Sujet: peinture et ecchymoses (Reid) Mar 5 Déc - 19:43
Merde. C’était le seul mot dans ton esprit, le seul qui pouvait traverser ta gorge, ta peau, épiderme tâché de bleu et d’ecchymoses, la peinture et les poings, deux facteurs, deux raisons, t’es là , crétin, homonyme de stupidité, de connerie. Tu penserais que ça aller passer, mais actuellement tu pourrais dessiner sur les murs avec ton sang, lèvre inférieure ouverte, ton bras qui essuie le liquide vital de ton visage, laisse une traînée rougeâtre, sauvage, dégueulasse, en plus est pas comme si tu pouvais te laver comme tu veux, t’as peur d’aller traîner dans la mer ou bien dans un lac, un fleuve, une fontaine, une connerie comme ça, tu veux pas aller là où tu pourrais te noyer, en vrai tu sais pas nager, enfin, si, du coup, mais t’as juste peur, ça fait pas si longtemps que ça te terrifie, depuis qu’elle est partie sans doute, t’aurais dû avoir peur du feu, mais c’est son inverse. La dernière fois que t’es allé la voir sa tombe était couverte de gel, t’as niqué tes mains, jointures brisées par la dureté du givre, de la glace, tu t’es trouvé stupide, t’as versé une larme, une seule, ce n’était pas arrivé depuis longtemps, t’as l’impression que t’es le seul qui tenait réellement à elle, oh, comme t’es cruel. T’as le haut du corps trempé, les trous dans ta veste ayant aidé l’eau à s’infiltrer, tu vas attraper la crève, ton cœur atrophié qui essaie de battre tant bien que mal dans ta poitrine, cage thoracique délirante, douloureuse.
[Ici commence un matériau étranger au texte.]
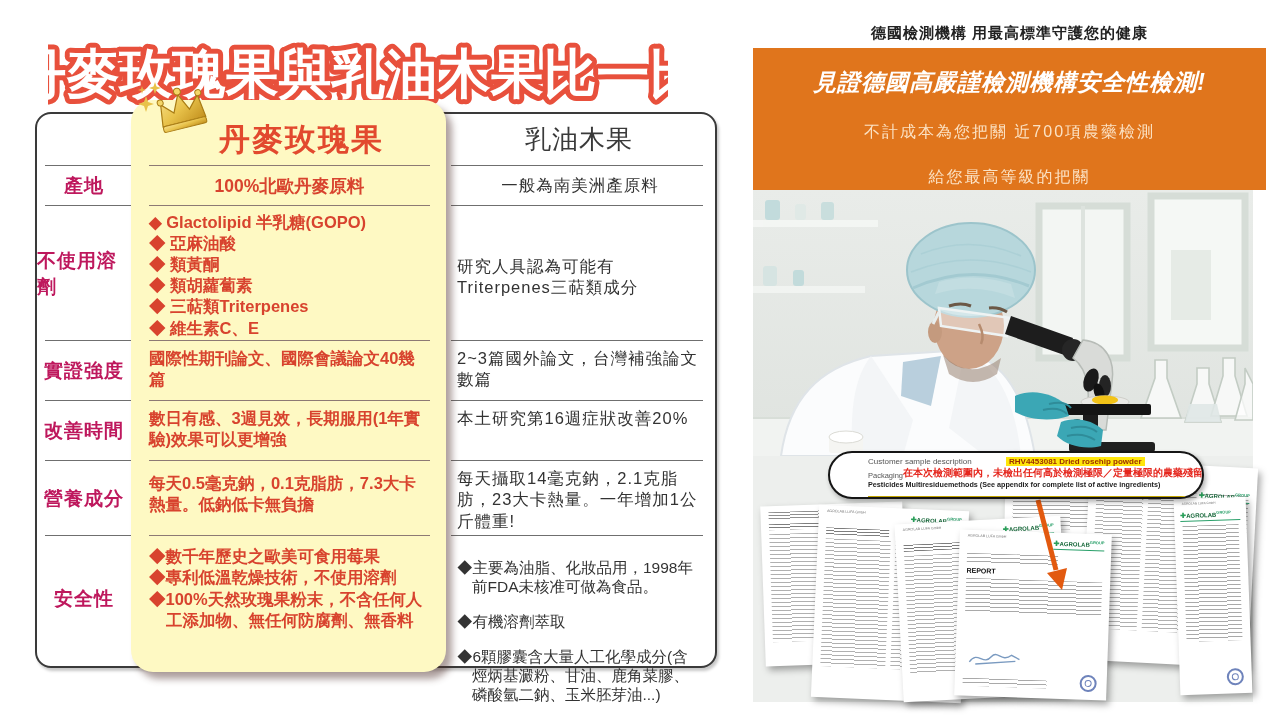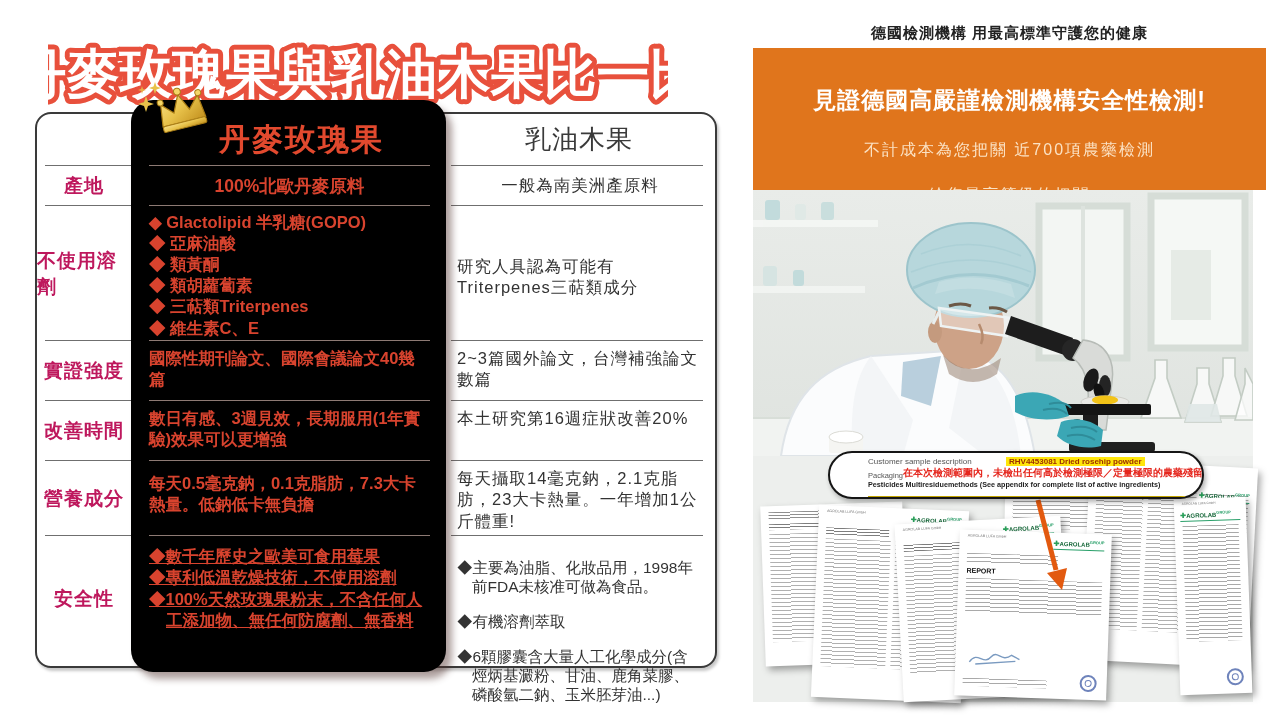"見證德國高嚴謹檢測機構安全性檢測!" .b-title { font-style: none -> italic; margin-top: 37px -> 19px }
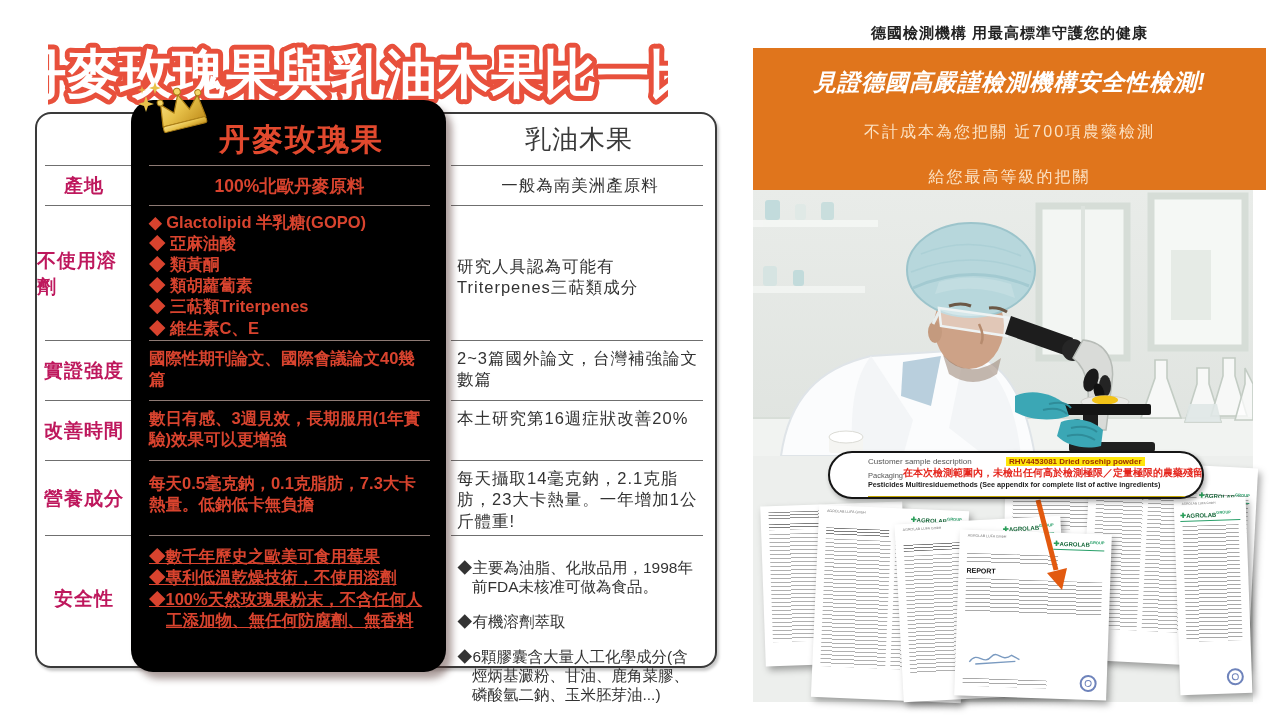"丹麥玫瑰果" .pinkpanel { background: #000000 -> #fef9c3 }
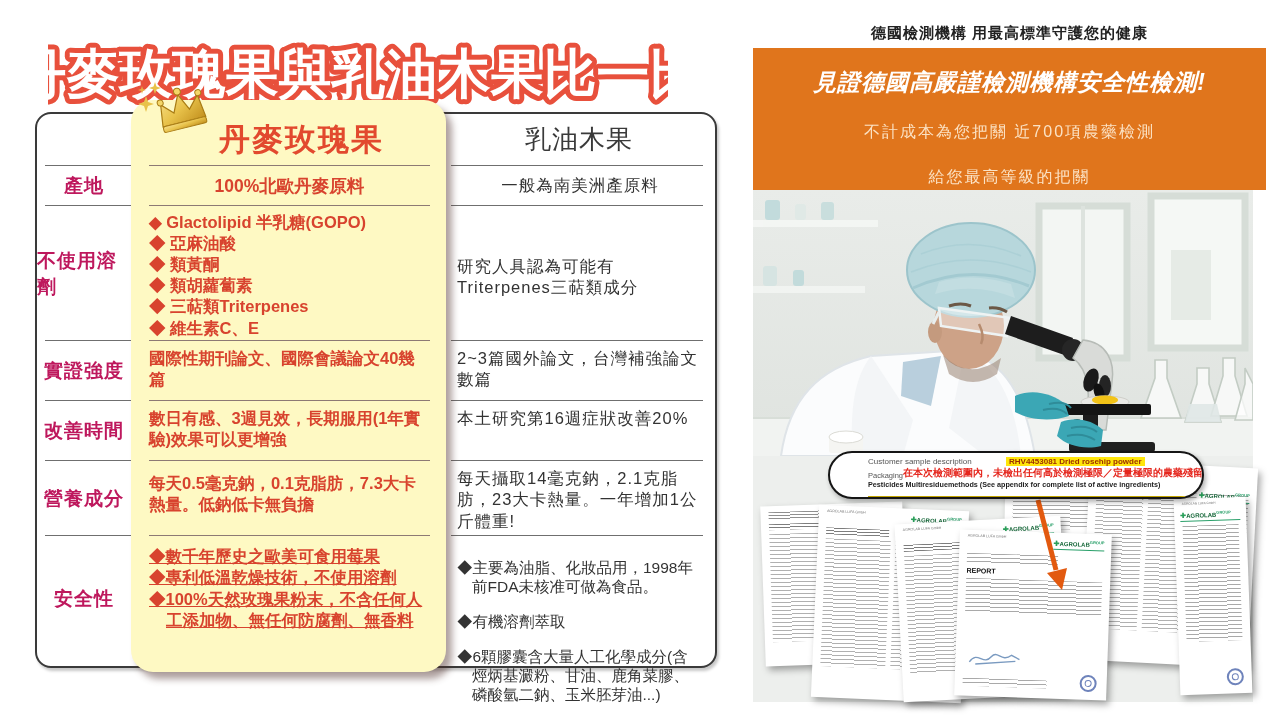"◆數千年歷史之歐美可食用莓果" .pinkpanel .blt { text-decoration: underline -> none }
T’es beau Luka, t’es beau dans ta douleur, dans ton désespoir, t’es beau avec ton masque, avec ton cœur couvert de glace t’es beau dans ta déchéance, et c’est cette déchéance que tu peins sur les murs, tu brises tes os, tu brises ton âme, ton cœur, tu libères ton essence dans ce qui est censé te sauver, te libérer. Tu ne sais pas, ne sais plus, n’a jamais su. La beauté d’une mort et la naïveté d’un vivant. Tu pensais pouvoir être libre, bien, sauvé, t’es dans la rue et tu te fais défoncer. Le sang qui se mélange à la peinture, flou artistique qui te ressemble, des morceaux de toi, du ciel, des gens, des gemmes et des étoiles sur un même alignement, des visages flous, sans âme. Tu proposes aux vivants ce que tu vois du monde, toi t’es mort. T’es déjà un déchet, déchet de la société, déchet humain, ceux qu’on regarde dans la rue et à qui on propose des choses, des regards de dégoût ou parfois rien du tout, t’es mort, ton cœur ne bat plus parce qu’il est en cryostase, sommeil glacé, sommeil enneigé. Peut-être que c’est mieux, que c’est plus paisible, que t'es pas obligé de souffrir, pas obligé de montrer ce côté de toi trop miteux, trop perdu, gosse qui a perdu sa place dans un monde ou l’argent est roi. « T'es pas discret. » Parce qu’il a senti quelqu’un d'observé, le gosse, parce que c’est comme un sixième sens. « T'es pas de la police j’espère. » Tu t’en branles, au fond, s’il l’est, tu te retournes même pas, tu regardes juste ton œuvre, apporte encore un peu de couleur avant de balancer une bouteille vide sur le côté, nonchalance, arrogance. Le sang qui perle encore, visage en feu, cernes violette, lèvre ouverte, les couleurs qui se mélangent, peinture et douleur, comme une machinerie, comme une vue un peu trop satisfaisante.